By Rebecca Graves, 2020-21 President
As I write this, it is a week and a half since a mob attacked the Capitol in Washington, D.C. Wednesday, our new president will be sworn in. As you read this, this event too will be past. We will know whether the day passed without violence, and if we held to our national story of peaceful transfer of power. It bears noting these events so that we may include them in our stories and learn from them.
December through March is when the board looks at the work of the church, our minister and our board. How do we evaluate our plans, actions, goals? Evaluation is such a weighted word. We abuse each other with evaluations in school and in the workplace. We use them to criticize, to belittle. We use them to give vague praise, which really isn’t praise and is no guidance at all. Yet, if one has a destination, a beloved community to achieve, spiritual growth to attain, social injustice to right, surely there are indicators that one has made progress and is not simply wandering.
All of this is complicated by the Covid-19 Pandemic. A year ago, we as a congregation were looking to launch a capital campaign, our minister was planning her sabbatical, and the board was reviewing our vision and end statements. All of this changed, and survival and making sense of it all became the goal. How do we evaluate this?

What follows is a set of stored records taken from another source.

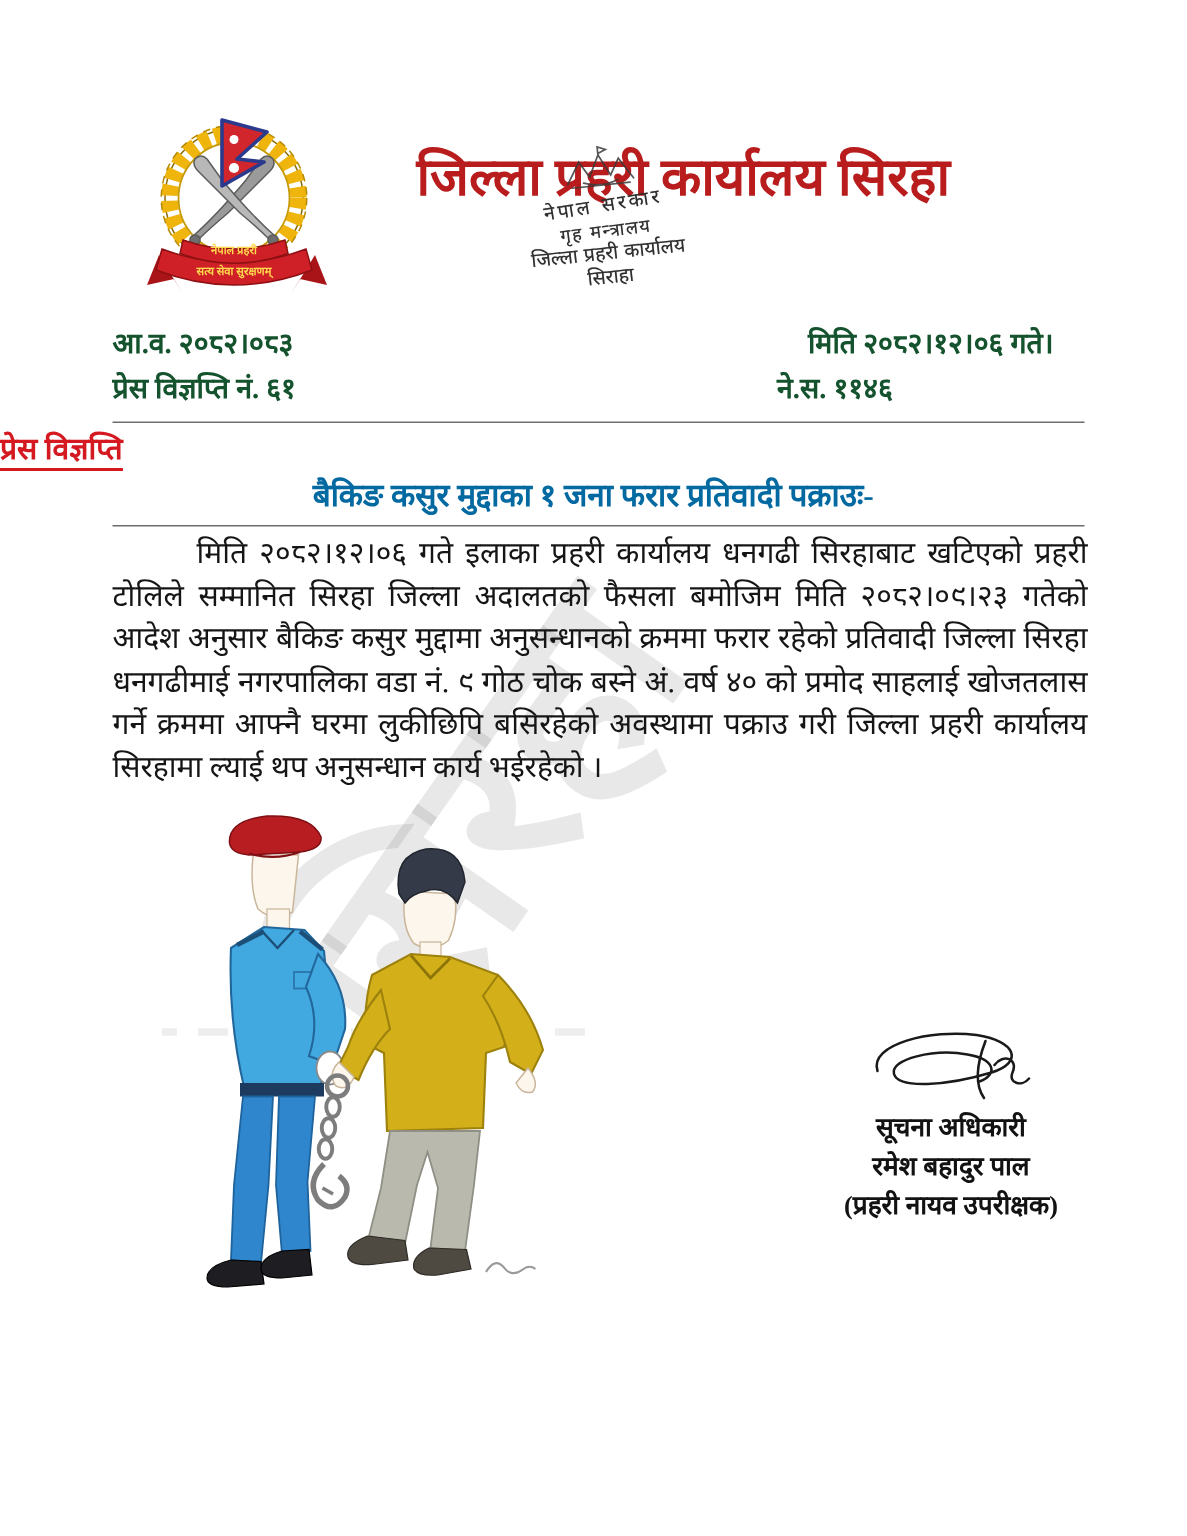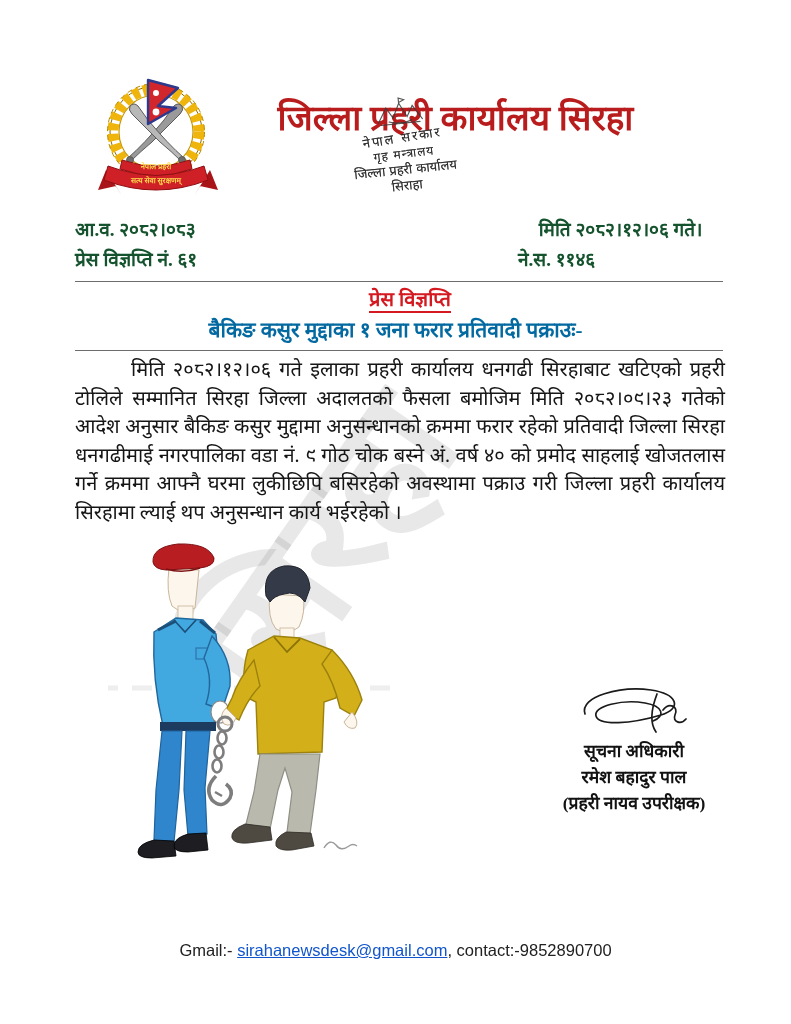--- a/index.html
+++ b/index.html
@@ -49,22 +49,22 @@
   .meta .row{display:flex;justify-content:space-between;line-height:30px;}
   .meta .right-col{width:205px;}
   .meta .r1{text-align:center;}
   .meta .r2{}
   
   .rule{position:absolute;left:75px;width:648px;border-top:1.6px solid #6d6d6d;z-index:2;}
   .rule-top{top:281px;}
   .rule-bottom{top:350px;}
   
   .h-press{
-    position:absolute;left:0;right:0;top:285px;text-align:center;
-    font-size:20px;font-weight:bold;color:#d41920;z-index:2;padding-left:29px;
+    position:absolute;left:0;right:0;top:285px;
+    font-size:20px;font-weight:bold;color:#d41920;z-index:2;
   }
   .h-press span{border-bottom:2px solid #d41920;padding-bottom:1px;}
   .h-subject{
     position:absolute;left:0;right:0;top:315px;text-align:center;
     font-size:21px;font-weight:bold;color:#0369a1;z-index:2;
   }
   
   .body-text{
     position:absolute;left:75px;top:355px;width:650px;
     font-size:20px;line-height:28.5px;text-align:justify;
@@ -236,17 +236,14 @@
         <path d="M16,32 C10,14 52,4 82,8 C108,12 114,26 92,33 C62,42 30,44 27,34 C24,24 54,17 76,21 C94,24 97,34 84,39"></path>
         <path d="M88,12 C83,25 80,40 87,50"></path>
         <path d="M94,28 C100,20 110,24 106,33 C103,40 112,43 117,37"></path>
       </g>
     </svg>
     <div class="sig-line">सूचना अधिकारी</div>
     <div class="sig-line">रमेश बहादुर पाल</div>
     <div class="sig-line">(प्रहरी नायव उपरीक्षक)</div>
   </div>
 
-  <div class="footer">
-    <span>Gmail:- </span><a href="#">sirahanewsdesk@gmail.com</a><span>, contact:-9852890700</span>
-  </div>
 
 </div>
 
 </body></html>

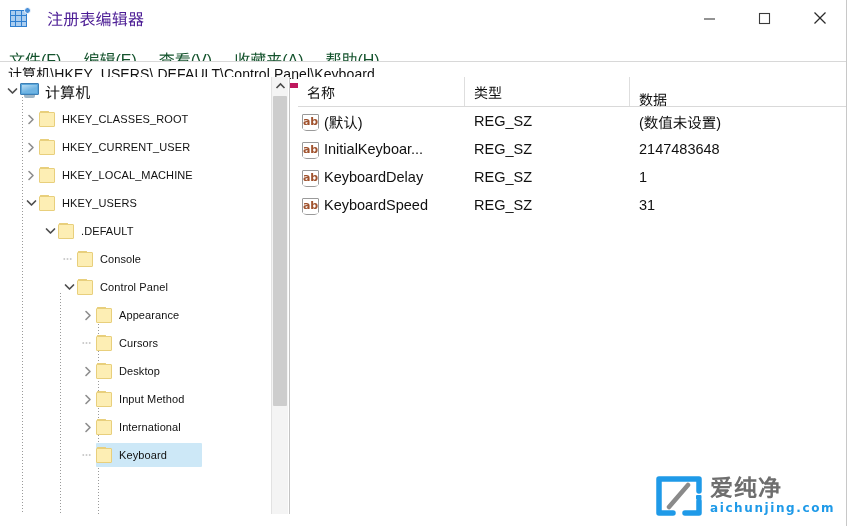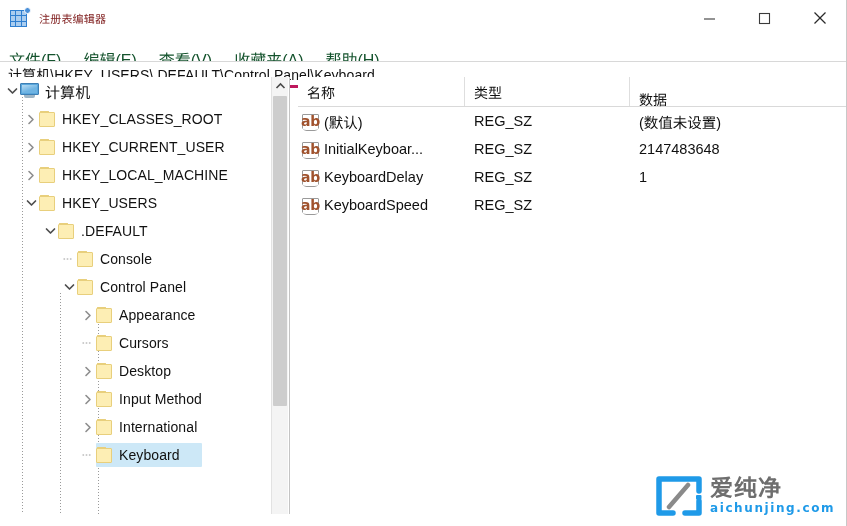--- a/index.html
+++ b/index.html
@@ -61,23 +61,23 @@
   .title-icon .badge {
     position: absolute;
     right: 0; top: 0;
     width: 7px; height: 7px;
     border-radius: 50%;
     background: #4a90d9;
     border: 1px solid #ffffff;
     box-sizing: border-box;
   }
   .title-text {
-    margin-left: 8px;
-    font-size: 11px;
-    color: #7f1d1d;
+    margin-left: 16px;
+    font-size: 16px;
+    color: #4c1d95;
     letter-spacing: 0.2px;
     white-space: nowrap;
   }
 
   .wincontrols {
     position: absolute;
     right: 0; top: 0;
     height: 36px;
     display: flex;
     align-items: stretch;
@@ -113,21 +113,21 @@
   }
 
   
   .addressbar {
     position: absolute;
     left: 0; top: 61px;
     width: 847px;
     height: 27px;
     background: #ffffff;
     border-top: 1px solid #d8d8d8;
-    border-bottom: 3px solid #be185d;
+    border-bottom: 5px solid #be185d;
     box-sizing: border-box;
     display: flex;
     align-items: center;
     padding-left: 8px;
   }
   .address-text {
     font-size: 14px;
     color: #101010;
     white-space: nowrap;
     letter-spacing: 0.1px;
@@ -239,21 +239,21 @@
   }
   .monitor .stand {
     position: absolute;
     left: 4px; top: 12px;
     width: 11px; height: 3px;
     background: #9fb6c6;
     border-radius: 0 0 2px 2px;
   }
 
   .tree-label {
-    font-size: 14px;
+    font-size: 11px;
     color: #111111;
     letter-spacing: 0.1px;
   }
   .tree-label.root { font-size: 15px; }
 
   
   .guide {
     position: absolute;
     width: 1px;
     background-image: linear-gradient(to bottom, #9a9a9a 50%, rgba(255,255,255,0) 50%);
@@ -356,21 +356,21 @@
     box-sizing: border-box;
   }
   .abicon .txt {
     position: absolute;
     left: 0; top: 0;
     width: 17px; height: 15px;
     display: flex;
     align-items: center;
     justify-content: center;
     font-family: "DejaVu Sans", sans-serif;
-    font-size: 14px;
+    font-size: 11px;
     font-weight: bold;
     color: #a0522d;
     letter-spacing: -0.2px;
   }
   .abicon .fold {
     position: absolute;
     left: 1px; bottom: -2px;
     width: 15px; height: 4px;
     background: #ffffff;
     border-bottom: 1px solid #9a9a9a;
@@ -719,20 +719,21 @@
           <div class="list-row">
             <div class="cell c0">
               <span class="abicon">
                 <span class="page"></span>
                 <span class="fold"></span>
                 <span class="txt">ab</span>
               </span>
               <span>KeyboardSpeed</span>
             </div>
             <div class="cell c1">REG_SZ</div>
+            <div class="cell c2">31</div>
           </div>
         </div>
     </div>
   </div>
 
   <div class="watermark">
     <div class="wm-logo">
       <svg width="48" height="44" viewBox="0 0 48 44" aria-hidden="true">
         <path d="M44 5 L44 17 M44 27 L44 39 L30 39 M18 39 L4 39 L4 5 L44 5" fill="none" stroke="#1f9ae8" stroke-width="5.5" stroke-linecap="round" stroke-linejoin="round"></path>
         <line x1="33" y1="11" x2="14" y2="33" stroke="#8a8a8a" stroke-width="4.5" stroke-linecap="round"></line>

A couple weeks back, I had a conversation on this topic of evaluation with Sharon Dittmar, Congregational Life consultant at the UUA MidAmerica Region. She proposed two questions:
- How did we do?
- What did we learn?
Board members are asking ourselves these questions and discussing our answers. I also informally ask them of you. I ask them of your work in the congregation, of your committees and ministries. Discuss them with each other with the goal of deepening our community. Ask them with compassion for yourself and each other. If our responses are, “We survived,” count that as a success this year. Ask, what have we learned? Where are the hurts, the hassles, the wrong turns? Where are the helps, the joys and the successes?
Share these conversations with each other and with the board members. Knowing then what we have learned, we can use these conversations to help us stay on a path of love and to continue useful, healing work for social equity and justice as we survive these hard, hard times.